Chr.B.: C’est bien le sens du droit de la nationalité. Si des Suisses commettent des délits en Angleterre, ils seront aussi expulsés car ils ne sont pas anglais. Chaque pays est responsable de ses citoyens. 

Simonetta Sommaruga, ministre de la justice Keystone

swissinfo.ch: Pourquoi, selon vous, la «classe politique» souhaiterait-elle absolument garder les criminels étrangers, y compris les plus dangereux, en Suisse?

Chr.B.: C’est une lutte pour le pouvoir. Qui doit décider, les citoyens ou la classe politique? Le peuple veut que l’on fasse enfin quelque chose contre les étrangers criminels et que les victimes soient enfin protégées. Mais la classe politique veut décider toute seule. 

Ce que dit la ministre de la justice

«La Suisse a aujourd’hui une des lois d’expulsion les plus sévères d’Europe», a déclaré la ministre de la justice Simonetta Sommaruga lors de l’émission «Arena» de la télévision alémanique. «Le parlement a adopté des lois qui permettent d’expulser les étrangers qui ont commis des crimes graves. Mais l’initiative de mise en œuvre conduit à ce que même les secondos soient expulsés automatiquement, même pour des bagatelles.»

L’objection qui voudrait que le peuple se soit prononcé en 2010 contre la clause pour cas de rigueur ne vaut pas, selon la conseillère fédérale. «C’est faux. L’initiative pour le renvoi ne prévoyait pas qu’il n’y ait pas de clause pour les cas de rigueur». Cette clause est un frein d’urgence existant dans tous les Etats de droit. Les critères d’application sont très stricts, mais le parlement a clairement dit qu’une expulsion systématique doit être prononcée pour les cas de vol, de meurtre, de viol ou de contrainte sexuelle.

«Mais s’il s’agit d’une bagatelle, ainsi que d’un cas de rigueur personnel, et que la personne concernée ne présente aucun risque sécuritaire, le juge doit pouvoir avoir une marge de manœuvre. C’est une bonne chose pour un Etat de droit.»

La majorité des citoyens décide de ce qui se trouve dans la Constitution. Les citoyens ont ainsi décidé qu’ils voulaient des décisions proportionnelles et qu’un juge puisse examiner les cas individuels. Et «la population a aussi décidé qu’elle voulait la Convention de sauvegarde des droits de l’homme et des libertés fondamentales» (nom complet de la CEDH).
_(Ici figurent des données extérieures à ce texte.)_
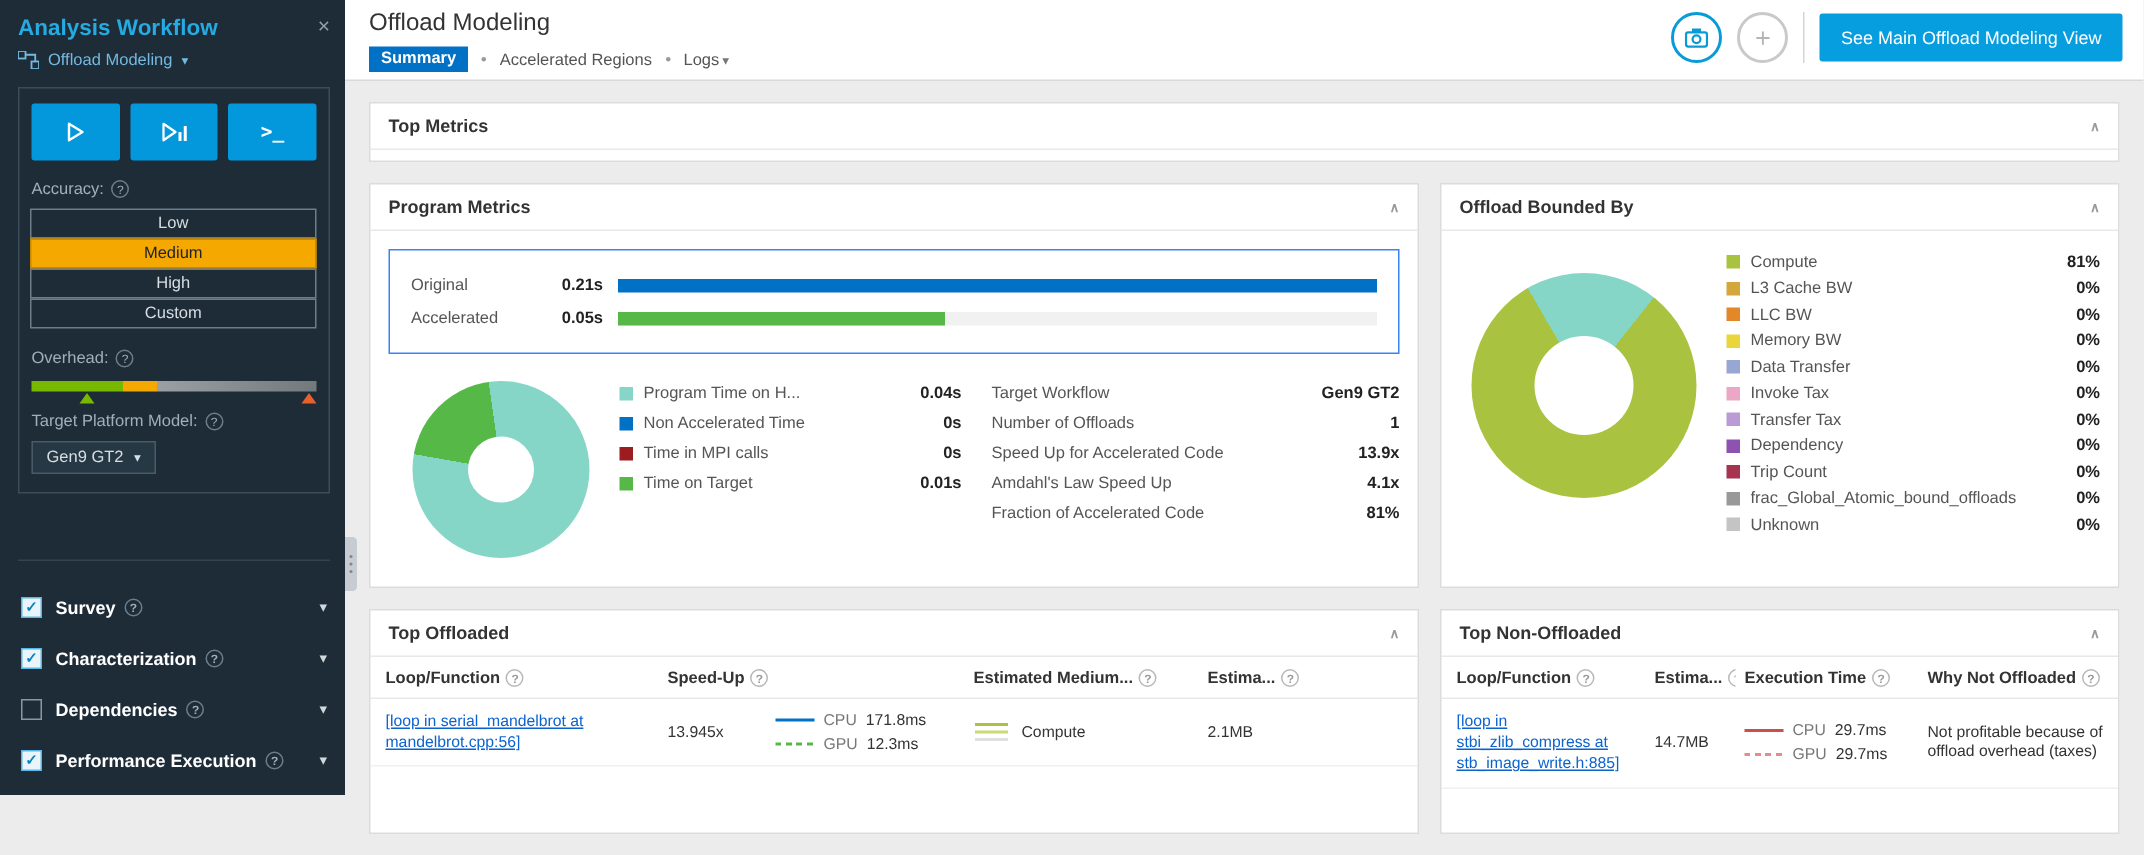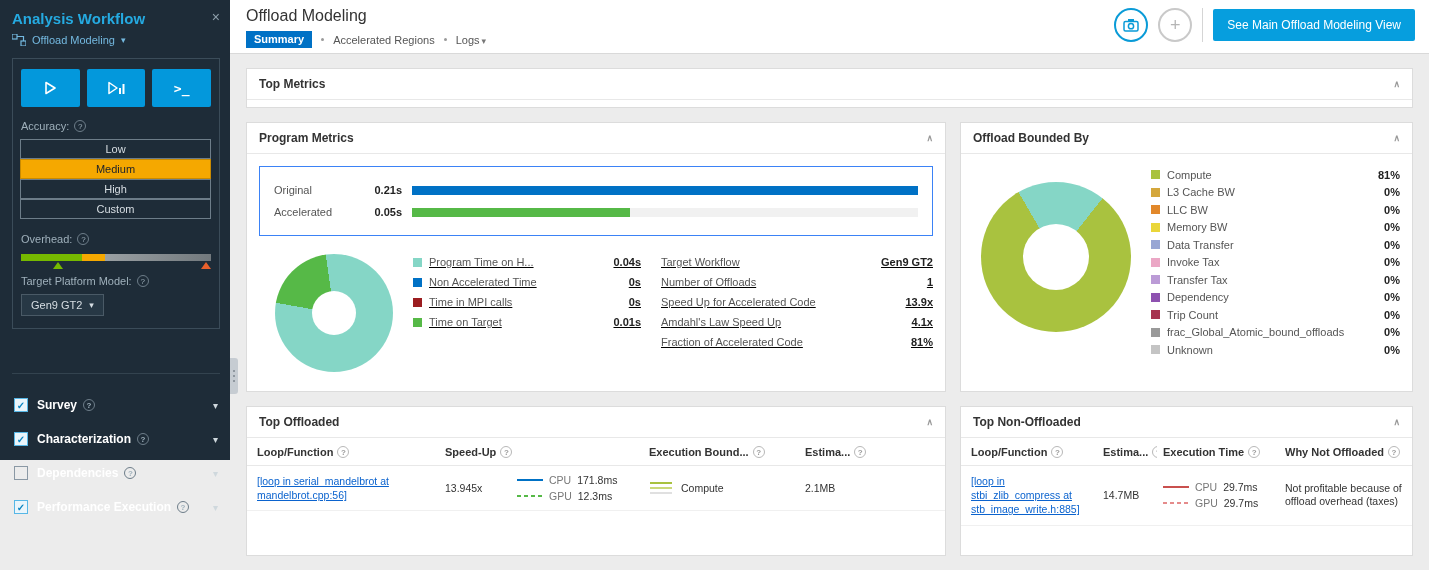--- a/index.html
+++ b/index.html
@@ -7,7 +7,7 @@
          font-family:"Liberation Sans", sans-serif; background:#ececec; }
 
   
-  .sidebar { width:230px; min-width:230px; height:460px; background:#1e2c38; color:#cfd8dd;
+  .sidebar { width:230px; min-width:230px; height:530px; background:#1e2c38; color:#cfd8dd;
              padding:10px 10px 0 12px; position:relative; }
   .sb-head { display:flex; justify-content:space-between; align-items:flex-start; }
   .sb-title { color:#25aae1; font-weight:bold; font-size:15px; }

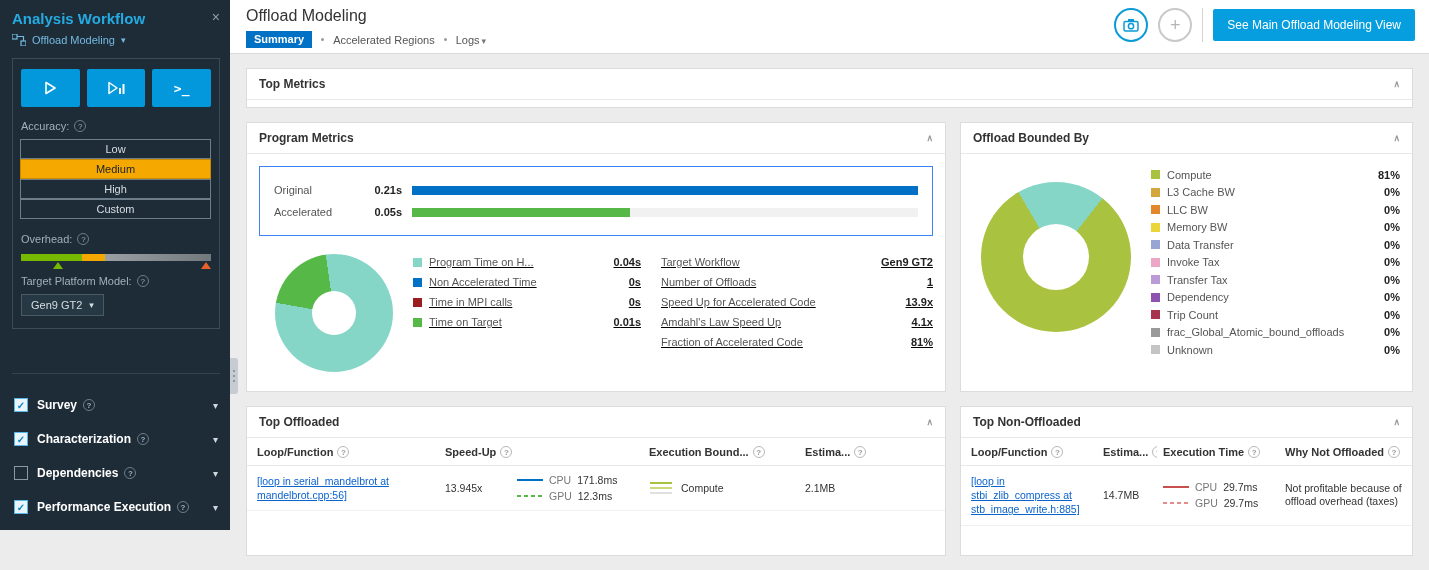--- a/index.html
+++ b/index.html
@@ -81,7 +81,7 @@
   .bar-val { font-weight:bold; color:#222; text-align:right; }
   .bar-track { height:9px; background:#f1f1f1; }
   .bar-fill { height:100%; }
-  .pm-lower { display:flex; gap:20px; margin-top:14px; align-items:flex-start;text-decoration:underline; }
+  .pm-lower { display:flex; gap:20px; margin-top:14px; align-items:flex-start; }
   .donut { border-radius:50%; position:relative; flex-shrink:0; }
   .donut-hole { position:absolute; border-radius:50%; background:#fff; }
   .pm-donut { width:118px; height:118px; margin:4px 0 0 16px; }

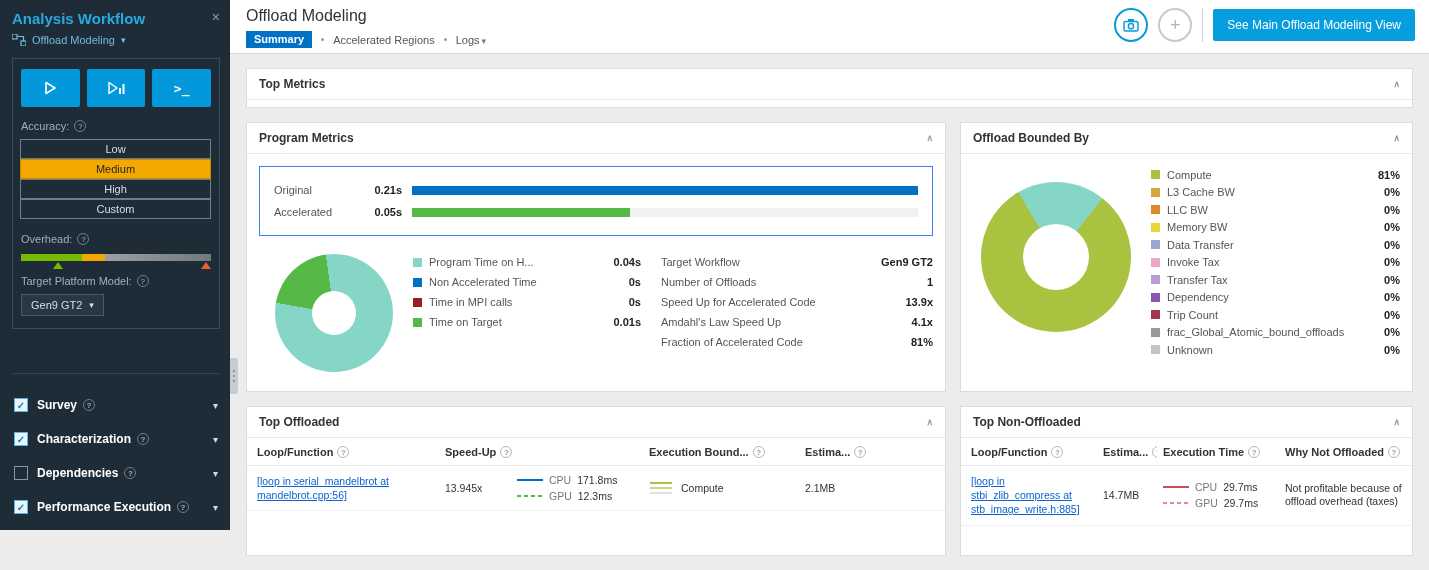--- a/index.html
+++ b/index.html
@@ -445,7 +445,7 @@
             <span class="help">?</span>
           </div>
         <div class="col-head">
-            <span>Execution Bound...</span>
+            <span>Estimated Medium...</span>
             <span class="help">?</span>
           </div>
         <div class="col-head">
A la question de savoir si la clause de rigueur serait valable, si l’initiative de mise en œuvre est acceptée, Simonetta Sommaruga a répondu: «Le juge devra décider, sans loi, mais seulement sur la base de la Constitution. Or, elle contient d’une part la CEDH et de l’autre l’expulsion automatique sans clause de rigueur. Donc, contradiction.»

Si l’on continue à introduire des contradictions dans la Constitution, la sécurité du droit sera mise en péril. Un des problèmes de cette initiative est «qu’elle exige que le peuple joue le rôle du parlement et fasse lui-même les lois».